- •A $10 sewing kit and 10 minutes can save any garment from the trash
- •Sewing on a button is the most common repair — and the easiest to learn
- •Clothing repair is not a lost art — it's a smart, sustainable skill
You don't need a sewing machine. You don't need talent. You don't need your grandma looking over your shoulder. A needle, some thread, and 10 minutes can save a shirt, a pair of pants, or your dignity when a button pops off right before a job interview.
This guide covers the repairs you'll actually need — from buttons to tears to hems to zippers — plus when it's worth handing something to a professional tailor.
Your Basic Sewing Kit
A basic sewing kit costs under $10 and fits in a drawer. Buy one and keep it somewhere you'll remember.
Pre-made sewing kits from the dollar store or travel section of a pharmacy work fine to start. They usually include needles, a few thread colors, buttons, and scissors. Upgrade individual pieces as needed.
How to Thread a Needle (Without Losing Your Mind)
This is genuinely the hardest part of sewing for beginners. Here are multiple methods — use whatever works for you.
Method 1 — The Classic:
- Cut about 18 inches (45 cm) of thread.
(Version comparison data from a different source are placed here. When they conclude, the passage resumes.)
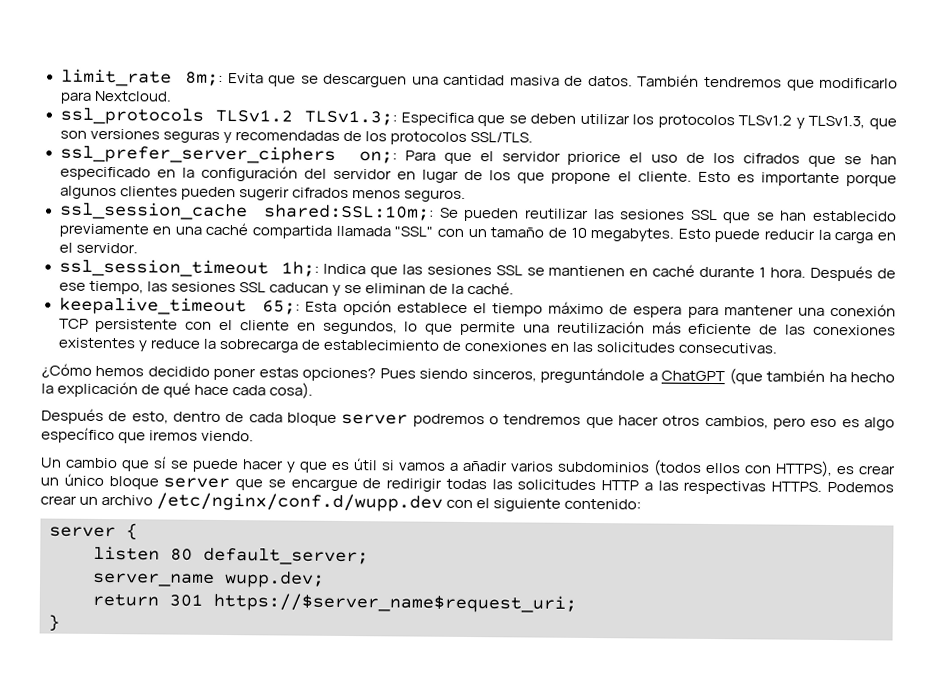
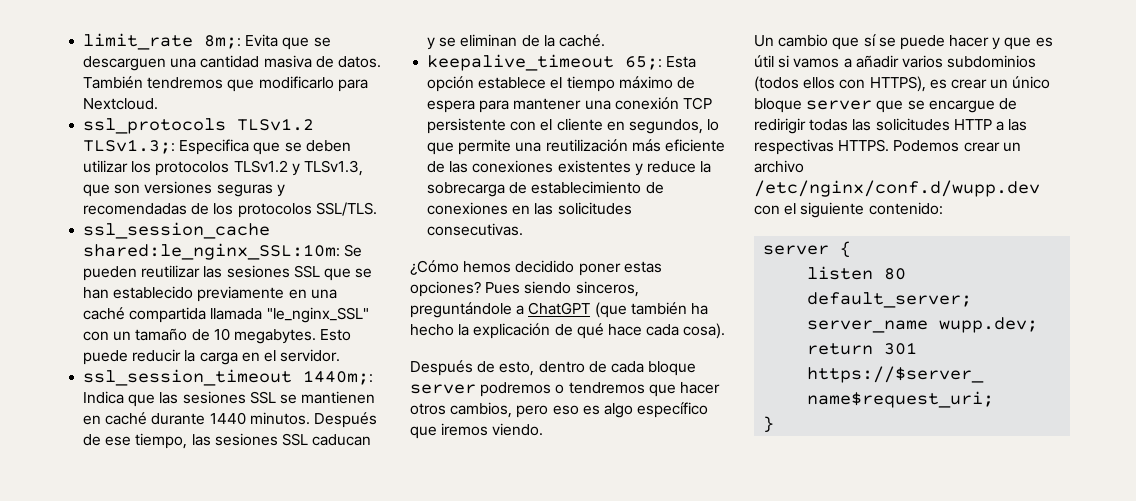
- ssl_prefer_server_ciphers on;: Para que el servidor priorice el uso de los cifrados que se han especificado en la configuración del servidor en lugar de los que propone el cliente. Esto es importante porque algunos clientes pueden sugerir cifrados menos seguros.
- ssl_session_cache shared:SSL:10m;: Se pueden reutilizar las sesiones SSL que se han establecido previamente en una caché compartida llamada "SSL" con un tamaño de 10 megabytes.
+ ssl_session_cache shared:le_nginx_SSL:10m: Se pueden reutilizar las sesiones SSL que se han establecido previamente en una caché compartida llamada "le_nginx_SSL" con un tamaño de 10 megabytes.
- ssl_session_timeout 1h;: Indica que las sesiones SSL se mantienen en caché durante 1 hora.
+ ssl_session_timeout 1440m;: Indica que las sesiones SSL se mantienen en caché durante 1440 minutos.

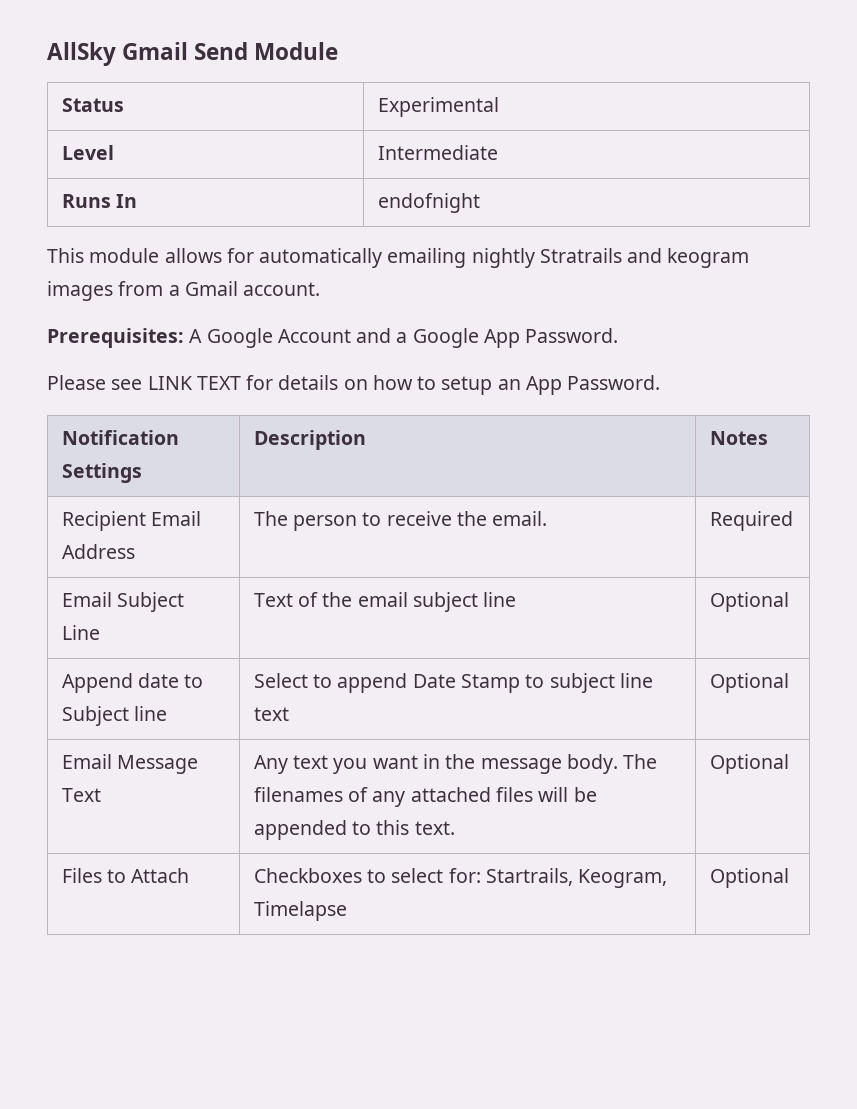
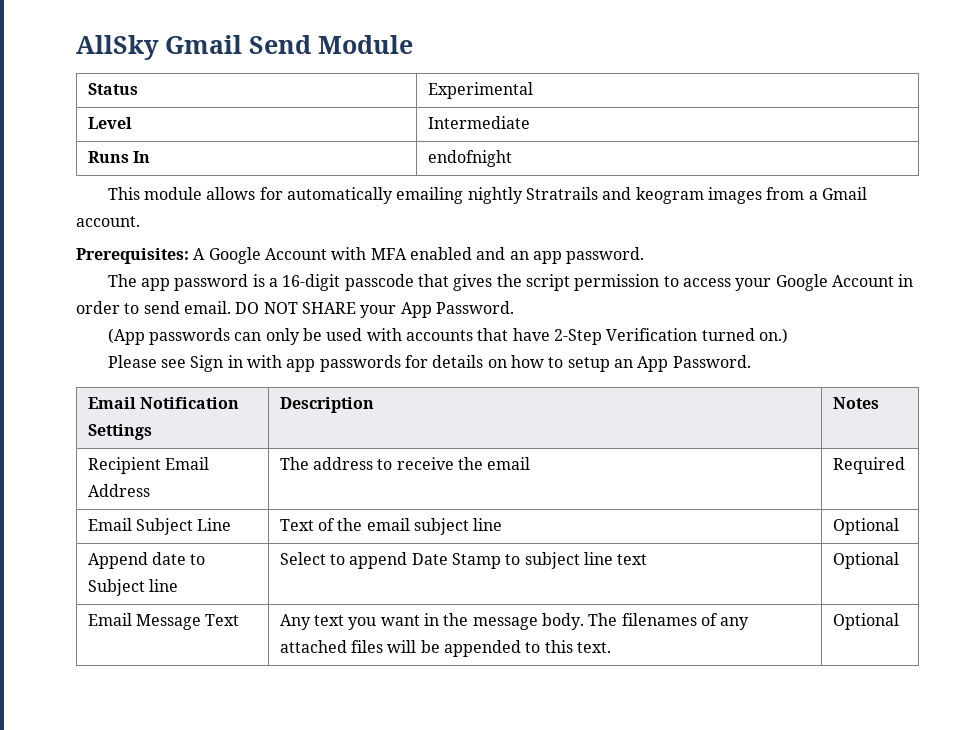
- Prerequisites: A Google Account and a Google App Password.
- Please see LINK TEXT for details on how to setup an App Password.
+ Prerequisites: A Google Account with MFA enabled and an app password.
+ The app password is a 16-digit passcode that gives the script permission to access your Google Account in order to send email. DO NOT SHARE your App Password.
+ (App passwords can only be used with accounts that have 2-Step Verification turned on.)
+ Please see Sign in with app passwords for details on how to setup an App Password.
- Notification Settings | Description | Notes
+ Email Notification Settings | Description | Notes
- Recipient Email Address | The person to receive the email. | Required
+ Recipient Email Address | The address to receive the email | Required
- Files to Attach | Checkboxes to select for: Startrails, Keogram, Timelapse | Optional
Longer than that and it tangles constantly.
- Cut the end at a sharp angle (not a frayed rip — a clean cut).
- Lick or wet the very tip to make it stiff and pointy.
- Hold the needle steady in one hand, push the thread through the eye with the other.
- If you can't see well enough, hold the needle against a white background — the eye becomes much more visible.
Method 2 — The Needle Threader: Most sewing kits come with a small diamond-shaped wire tool. Push the wire loop through the needle eye, put your thread through the wire loop, then pull the wire back through. The thread comes with it. Game-changer.
After threading:
- Pull the thread through so the two ends are roughly even length (this is called "doubled thread" — stronger for buttons and repairs).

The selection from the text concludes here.